Emma sat and stewed, not listening to anything else that was said. Her heart glowed at the fact that Regina had tried to support her, even if she hadn’t gotten anywhere either. The knight’s proposal was much more thought out for politics, but that didn’t really matter to Emma. These were people they were talking about, women and children who were going to starve because of their selfishness. They didn’t need a lavish wedding, or they didn’t need it to be quite as lavish as it was turning out to be. They only needed it to appear as if it was the best of the best. She had seen the palace staff turn singed fabric into a fabulous dress with little effort. They had the resources to pull off something that would benefit everyone but of course her mother was standing in the way yet again.

She felt herself getting madder and madder. Her mother had been a thorn in her side for months now. Whatever had happened to the mother who had gone riding with her, laughing in the sun and teaching her how to shoot a toy bow and arrow, getting their dresses dirty and damning propriety? It was like her mother was a totally different person since she had hit marriageable age. She was always a disappointment, never knew what she was talking about. She was treated more as a child now than she ever was when she actually was a child.

Emma had to regulate her breathing, she was getting much too angry for a public setting. How in the world was she supposed to learn how to rule like this? She couldn’t. If her ideas were not used then she couldn’t learn to problems and snags that even a good idea of hers could have and how to fix them. She would be better off if her mother weren’t there and she was left to rule on her own.

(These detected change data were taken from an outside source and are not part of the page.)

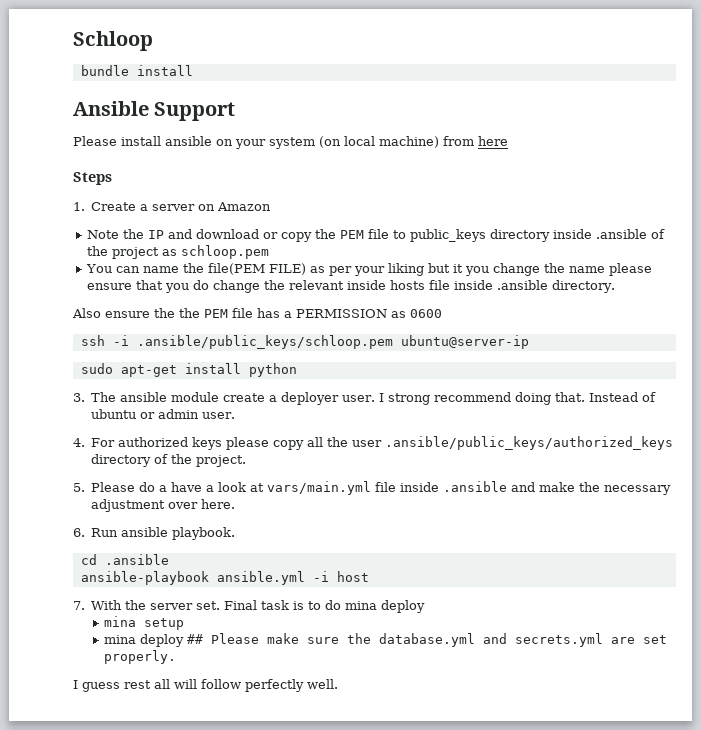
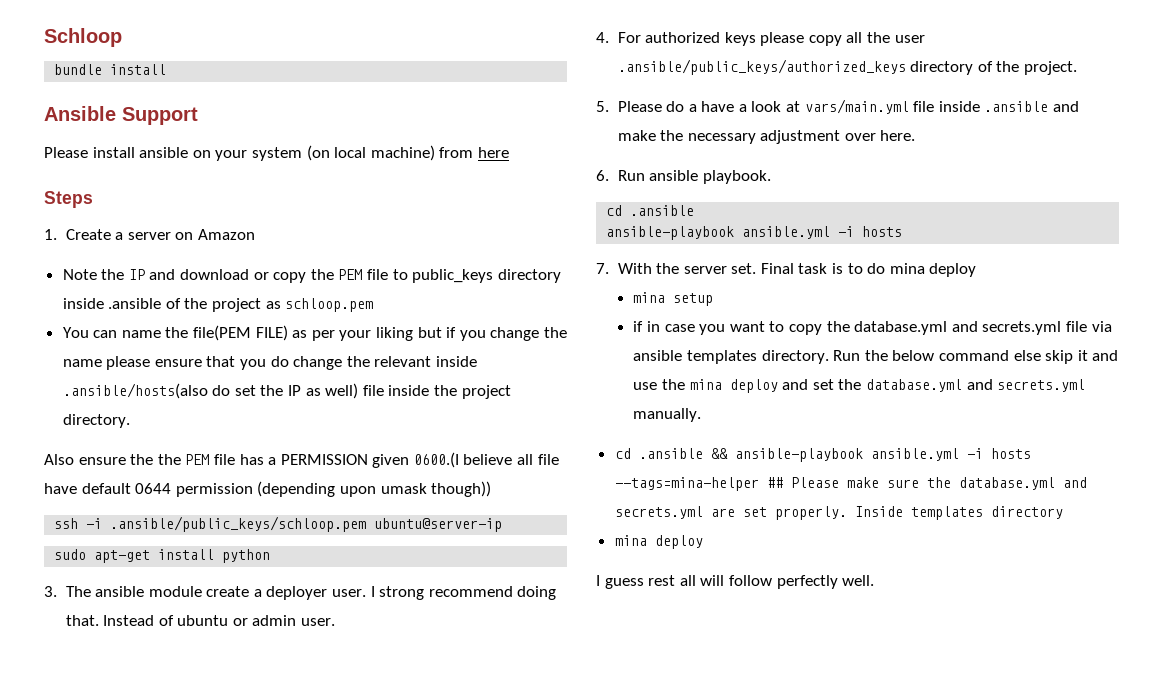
- You can name the file(PEM FILE) as per your liking but it you change the name please ensure that you do change the relevant inside hosts file inside .ansible directory.
+ You can name the file(PEM FILE) as per your liking but if you change the name please ensure that you do change the relevant inside .ansible/hosts(also do set the IP as well) file inside the project directory.
- Also ensure the the PEM file has a PERMISSION as 0600
+ Also ensure the the PEM file has a PERMISSION given 0600.(I believe all file have default 0644 permission (depending upon umask though))
  6. Run ansible playbook.
  cd .ansible
- ansible-playbook ansible.yml -i host
+ ansible-playbook ansible.yml -i hosts
- mina deploy ## Please make sure the database.yml and secrets.yml are set properly.
+ if in case you want to copy the database.yml and secrets.yml file via ansible templates directory. Run the below command else skip it and use the mina deploy and set the database.yml and secrets.yml manually.
+ cd .ansible && ansible-playbook ansible.yml -i hosts --tags=mina-helper ## Please make sure the database.yml and secrets.yml are set properly. Inside templates directory
+ mina deploy

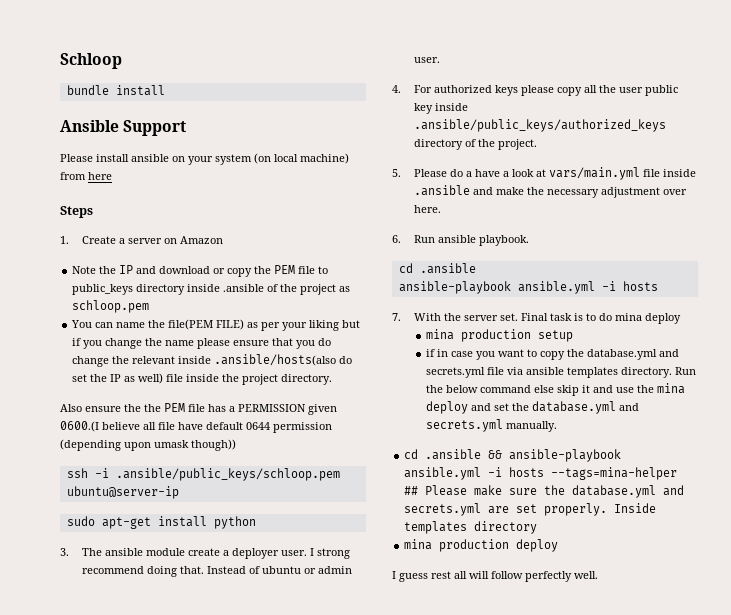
- 4. For authorized keys please copy all the user .ansible/public_keys/authorized_keys directory of the project.
+ 4. For authorized keys please copy all the user public key inside .ansible/public_keys/authorized_keys directory of the project.
- mina setup
+ mina production setup
  Inside templates directory
- mina deploy
+ mina production deploy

The council meeting ended around her. She stood up calmly and walked from the room. One pleading glance back at Regina had the other woman calling for a page. When the boy had set off running Emma pressed the small stone that opened the passage to her garden. Regina walked inside first and Emma followed closely. Anger still boiled under her skin, not dissipating even though she wasn’t in the council chambers anymore. She needed to do something. She felt as if she was going to explode.

The emerged into the garden, Regina venturing off to check out the garden while Emma waited right outside the staircase that led back into the castle. When Regina returned nodding the all clear Emma breathed just a little easier, slamming the door on the staircase and striding into her garden. She went straight for the fountain. The sound of running water always calmed her and she was hoping that the sound calmed her now.

Regina sat down beside her as Emma trailed her fingers through the cool water. They sat silently for a long while before Regina spoke up.

“Perhaps your mother won’t do anything, but there are steps that we can take to lessen the cost of the wedding while still keeping up appearances.”

Emma turned to Regina. “How?” The anger swelled up in her again. How could her mother and the council not care about a great loss of human life? It was despicable.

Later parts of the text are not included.